8. The medical system according to claim 1, wherein, The calibration data is a set of coil sensitivity maps, wherein the computing system is configured to receive the readout direction for the slice and the phase encoding direction for the slice in response to inputting the calibration data and the field of view of the slice into a neural network, wherein the neural network is configured to output the readout direction for the slice and the phase encoding direction for the slice in response to receiving the set of coil sensitivity maps and the field of view of the slice as input.
9. The medical system according to claim 1, wherein, The calibration data is a lookup table that stores the readout direction and / or the phase encoding direction for the slice as a function of one or more attributes of the field of view of the slice, wherein the computing system is configured to determine the readout direction and / or the phase encoding direction for the slice by comparing the one or more attributes of the field of view of the slice with the lookup table.
10. The medical system according to any one of the preceding claims, wherein, The slice-specific pulse sequence command is configured to maintain constant magnetic resonance imaging weighting.
11. The medical system according to any one of the preceding claims, wherein, The medical system also includes a magnetic resonance imaging system, wherein the computing system is configured as follows: The magnetic resonance imaging system is repeatedly controlled (404) using the slice-specific pulse sequence command to acquire the slice-specific k-space data; and (406) Slice-specific two-dimensional images are reconstructed using the slice-specific k-space data.
12. The medical system according to claim 11, wherein, The computing system is configured to assemble (408) slice-specific two-dimensional images of slices in the at least one slice stack into a three-dimensional magnetic resonance image.
13. The medical system according to claim 11 or 12, wherein, The computing system is configured as follows: The magnetic resonance imaging system is controlled (400) using a preliminary pulse sequence command to acquire preliminary k-space data; and The calibration data (402) is reconstructed based on the preliminary k-space data.

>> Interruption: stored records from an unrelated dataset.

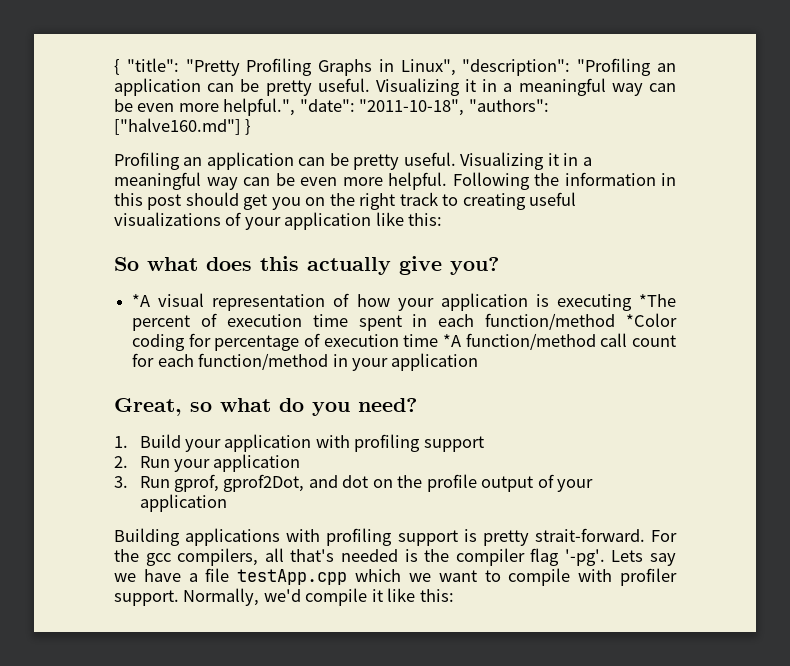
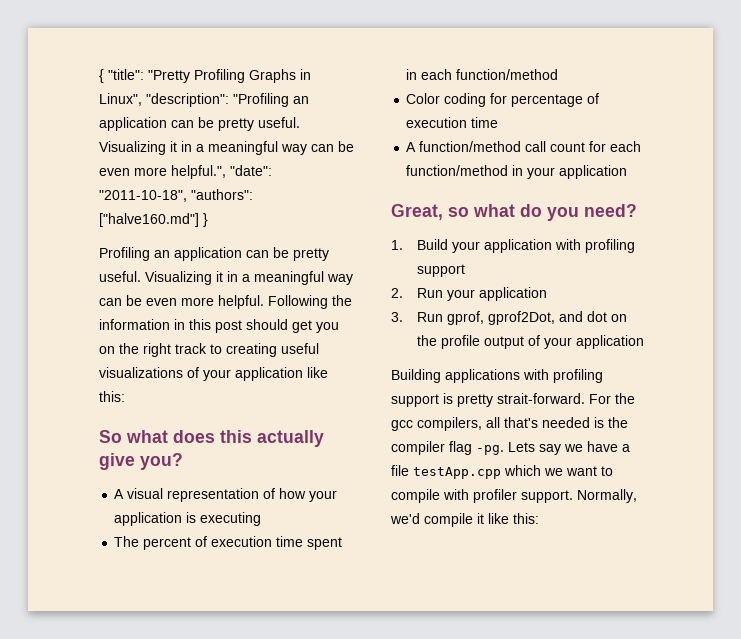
[132,294,151,307] *A -> [114,489,125,499] A
[639,294,676,307] *The -> [114,536,140,547] // The
[626,313,677,327] *Color -> [406,93,441,104] // Color
[443,334,462,347] *A -> [406,142,417,152] // A
[564,549,605,566] '-pg'. -> [476,445,504,455] -pg.

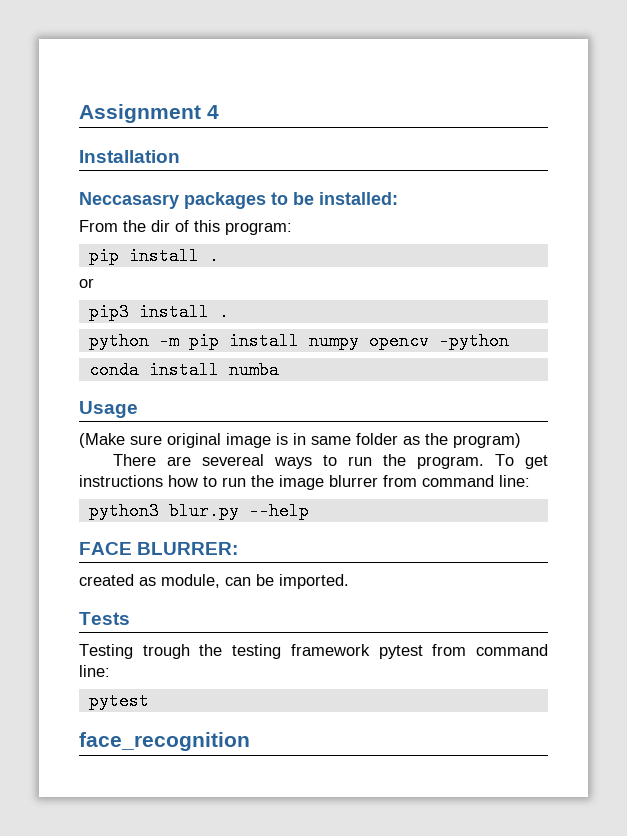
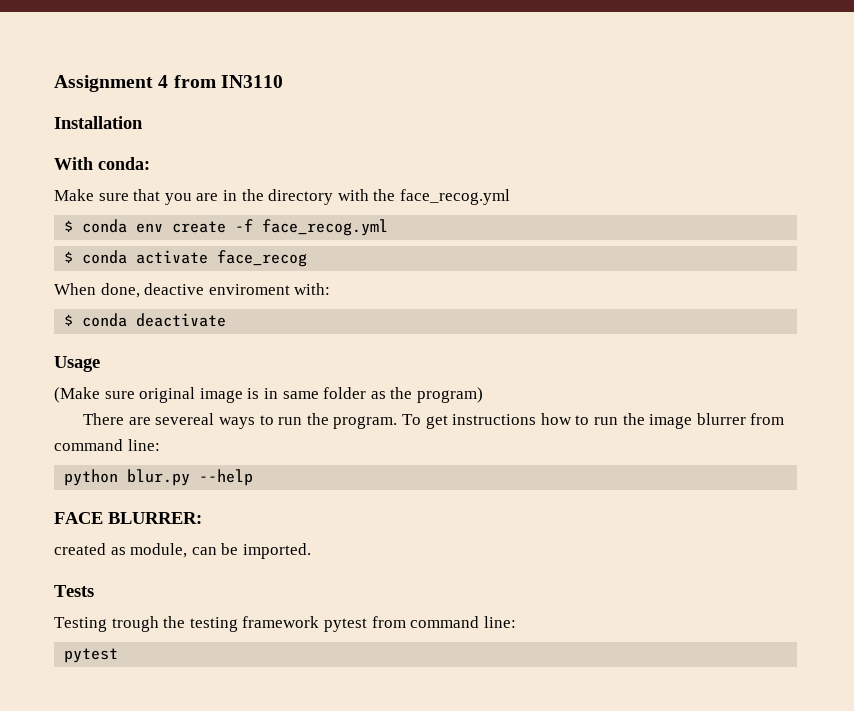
(219, 112) none -> [173,75,283,88] from IN3110
[79,192,398,209] [79,220,292,235] [88,247,219,265] [79,278,94,288] [88,303,229,321] [88,332,509,350] [88,361,279,379] Neccasasry packages to be installed: // From the dir of this program: // pip install . // or // pip3 install . // python -m pip install numpy opencv -python // conda install numba -> [54,157,150,170] [54,189,510,205] [64,219,389,236] [64,250,308,267] [54,283,331,298] [64,313,227,327] With conda: // Make sure that you are in the directory with the face_recog.yml // $ conda env create -f face_recog.yml // $ conda activate face_recog // When done, deactive enviroment with: // $ conda deactivate
[88,502,159,520] python3 -> [64,469,119,486] python
[79,732,250,751] // face_recognition -> (119, 655) none

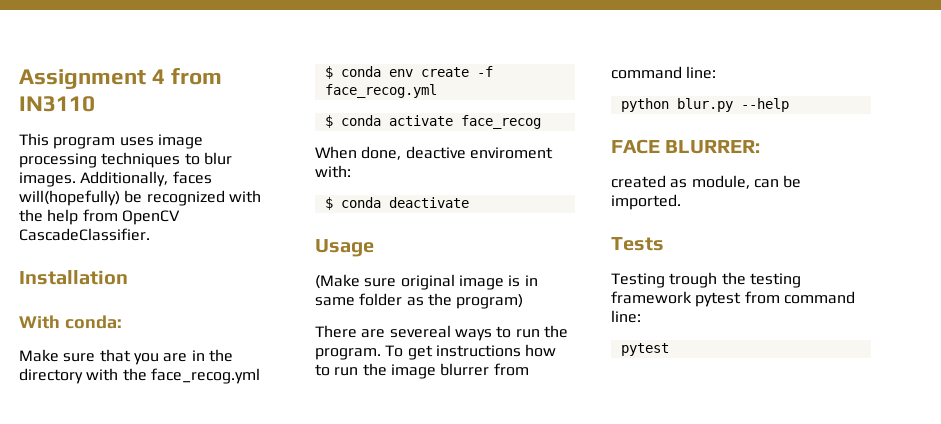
(283, 81) none -> [19,133,203,149] [19,152,232,168] [19,171,212,187] [19,190,261,206] [19,209,180,225] [19,228,150,241] // This program uses image processing techniques to blur images. Additionally, faces will(hopefully) be recognized with the help from OpenCV CascadeClassifier.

14. A magnetic resonance imaging method, comprising: Receive (200) an initial pulse sequence command (122), the initial pulse sequence command being configured to control the magnetic resonance imaging system (302) to acquire slice-specific k-space data (334) in accordance with a parallel imaging magnetic resonance imaging protocol. Receive (202) calibration data (124); Receive (204) Volume of Interest (126); Receive (206) the slice thickness (128) of at least one slice stack located within the volume of interest. as well as Receive (208) the stack-related stacking orientation (130) of the at least one slice stack. The method further includes performing the following operations on slices in the at least one slice stack: The field of view (132) for the slice is determined (210) by using the volume of interest, the slice thickness, and the stacking orientation of the slice stack. The image metrics within the slice are optimized by using the calibration data to determine (212) the readout direction (136) and the phase encoding direction for the slice; and (214) Slice-specific pulse sequence commands (140) are constructed by modifying the initial pulse sequence command using the field of view, the readout direction and the phase encoding direction.
15. A computer program comprising machine-executable instructions, wherein, Execution of the machine-executable instructions causes the computing system to perform the method according to claim 14.